Required work ▸
With the pictures left out, output the records below exactly.

Stored data ▸
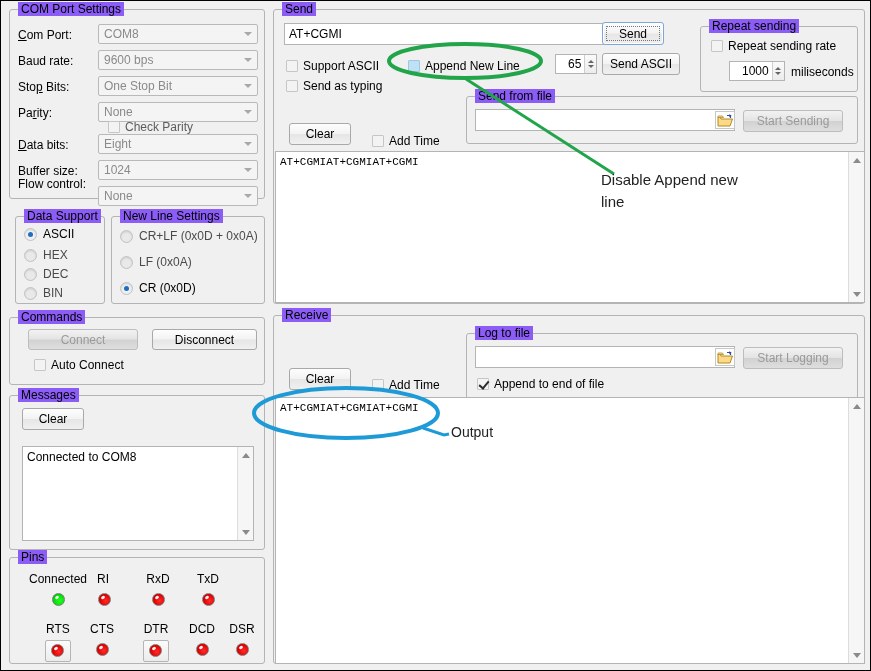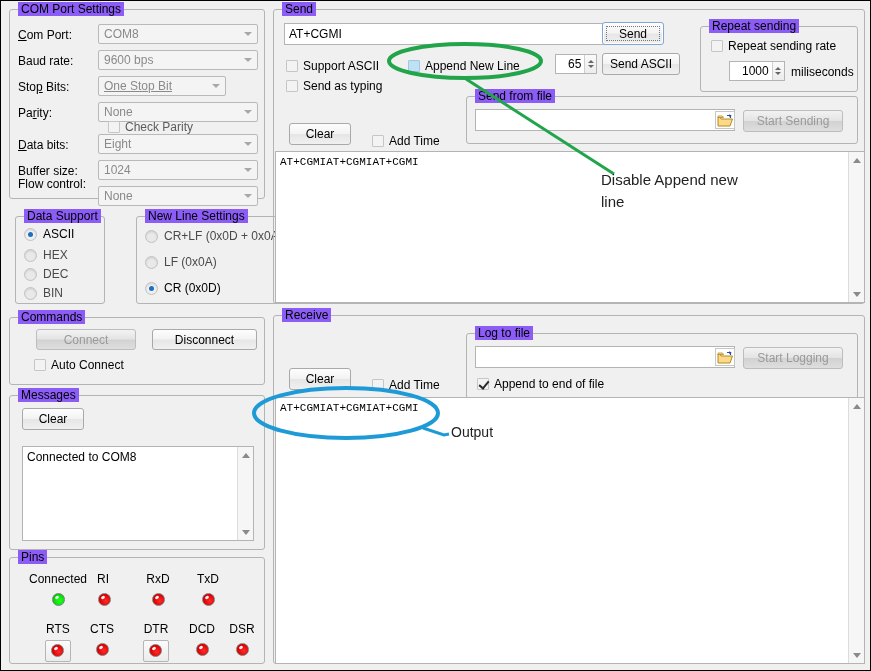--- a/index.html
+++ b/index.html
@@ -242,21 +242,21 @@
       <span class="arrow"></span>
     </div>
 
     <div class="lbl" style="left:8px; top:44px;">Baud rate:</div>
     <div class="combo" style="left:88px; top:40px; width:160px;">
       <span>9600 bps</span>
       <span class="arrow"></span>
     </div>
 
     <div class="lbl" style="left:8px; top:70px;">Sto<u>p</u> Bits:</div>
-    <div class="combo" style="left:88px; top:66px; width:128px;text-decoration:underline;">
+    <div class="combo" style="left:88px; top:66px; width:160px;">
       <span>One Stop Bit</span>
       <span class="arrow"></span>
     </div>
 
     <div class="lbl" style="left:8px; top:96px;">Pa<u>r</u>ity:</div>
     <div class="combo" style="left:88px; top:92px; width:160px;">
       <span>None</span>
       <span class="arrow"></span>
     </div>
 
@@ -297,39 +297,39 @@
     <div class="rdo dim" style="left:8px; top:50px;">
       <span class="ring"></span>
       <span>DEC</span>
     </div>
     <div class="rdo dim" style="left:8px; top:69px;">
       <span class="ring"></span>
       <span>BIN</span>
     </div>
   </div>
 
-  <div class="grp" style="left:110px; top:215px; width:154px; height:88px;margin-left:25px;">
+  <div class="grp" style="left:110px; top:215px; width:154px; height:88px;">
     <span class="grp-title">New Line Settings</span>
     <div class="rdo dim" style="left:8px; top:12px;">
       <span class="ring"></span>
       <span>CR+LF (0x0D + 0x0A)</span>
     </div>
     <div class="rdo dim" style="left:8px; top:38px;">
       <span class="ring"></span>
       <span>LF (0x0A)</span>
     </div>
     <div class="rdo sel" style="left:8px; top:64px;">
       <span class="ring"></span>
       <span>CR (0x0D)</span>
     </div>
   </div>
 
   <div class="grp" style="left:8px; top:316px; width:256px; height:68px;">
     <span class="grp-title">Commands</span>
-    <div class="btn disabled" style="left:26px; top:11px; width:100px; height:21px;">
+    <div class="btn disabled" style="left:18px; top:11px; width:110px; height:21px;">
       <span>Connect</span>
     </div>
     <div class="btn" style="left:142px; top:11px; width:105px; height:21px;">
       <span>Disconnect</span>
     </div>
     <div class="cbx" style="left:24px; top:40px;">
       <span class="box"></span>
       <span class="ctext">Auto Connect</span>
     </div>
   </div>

Your response ▸
--- a/index.html
+++ b/index.html
@@ -242,21 +242,21 @@
       <span class="arrow"></span>
     </div>
 
     <div class="lbl" style="left:8px; top:44px;">Baud rate:</div>
     <div class="combo" style="left:88px; top:40px; width:160px;">
       <span>9600 bps</span>
       <span class="arrow"></span>
     </div>
 
     <div class="lbl" style="left:8px; top:70px;">Sto<u>p</u> Bits:</div>
-    <div class="combo" style="left:88px; top:66px; width:128px;text-decoration:underline;">
+    <div class="combo" style="left:88px; top:66px; width:160px;">
       <span>One Stop Bit</span>
       <span class="arrow"></span>
     </div>
 
     <div class="lbl" style="left:8px; top:96px;">Pa<u>r</u>ity:</div>
     <div class="combo" style="left:88px; top:92px; width:160px;">
       <span>None</span>
       <span class="arrow"></span>
     </div>
 
@@ -297,39 +297,39 @@
     <div class="rdo dim" style="left:8px; top:50px;">
       <span class="ring"></span>
       <span>DEC</span>
     </div>
     <div class="rdo dim" style="left:8px; top:69px;">
       <span class="ring"></span>
       <span>BIN</span>
     </div>
   </div>
 
-  <div class="grp" style="left:110px; top:215px; width:154px; height:88px;margin-left:25px;">
+  <div class="grp" style="left:110px; top:215px; width:154px; height:88px;">
     <span class="grp-title">New Line Settings</span>
     <div class="rdo dim" style="left:8px; top:12px;">
       <span class="ring"></span>
       <span>CR+LF (0x0D + 0x0A)</span>
     </div>
     <div class="rdo dim" style="left:8px; top:38px;">
       <span class="ring"></span>
       <span>LF (0x0A)</span>
     </div>
     <div class="rdo sel" style="left:8px; top:64px;">
       <span class="ring"></span>
       <span>CR (0x0D)</span>
     </div>
   </div>
 
   <div class="grp" style="left:8px; top:316px; width:256px; height:68px;">
     <span class="grp-title">Commands</span>
-    <div class="btn disabled" style="left:26px; top:11px; width:100px; height:21px;">
+    <div class="btn disabled" style="left:18px; top:11px; width:110px; height:21px;">
       <span>Connect</span>
     </div>
     <div class="btn" style="left:142px; top:11px; width:105px; height:21px;">
       <span>Disconnect</span>
     </div>
     <div class="cbx" style="left:24px; top:40px;">
       <span class="box"></span>
       <span class="ctext">Auto Connect</span>
     </div>
   </div>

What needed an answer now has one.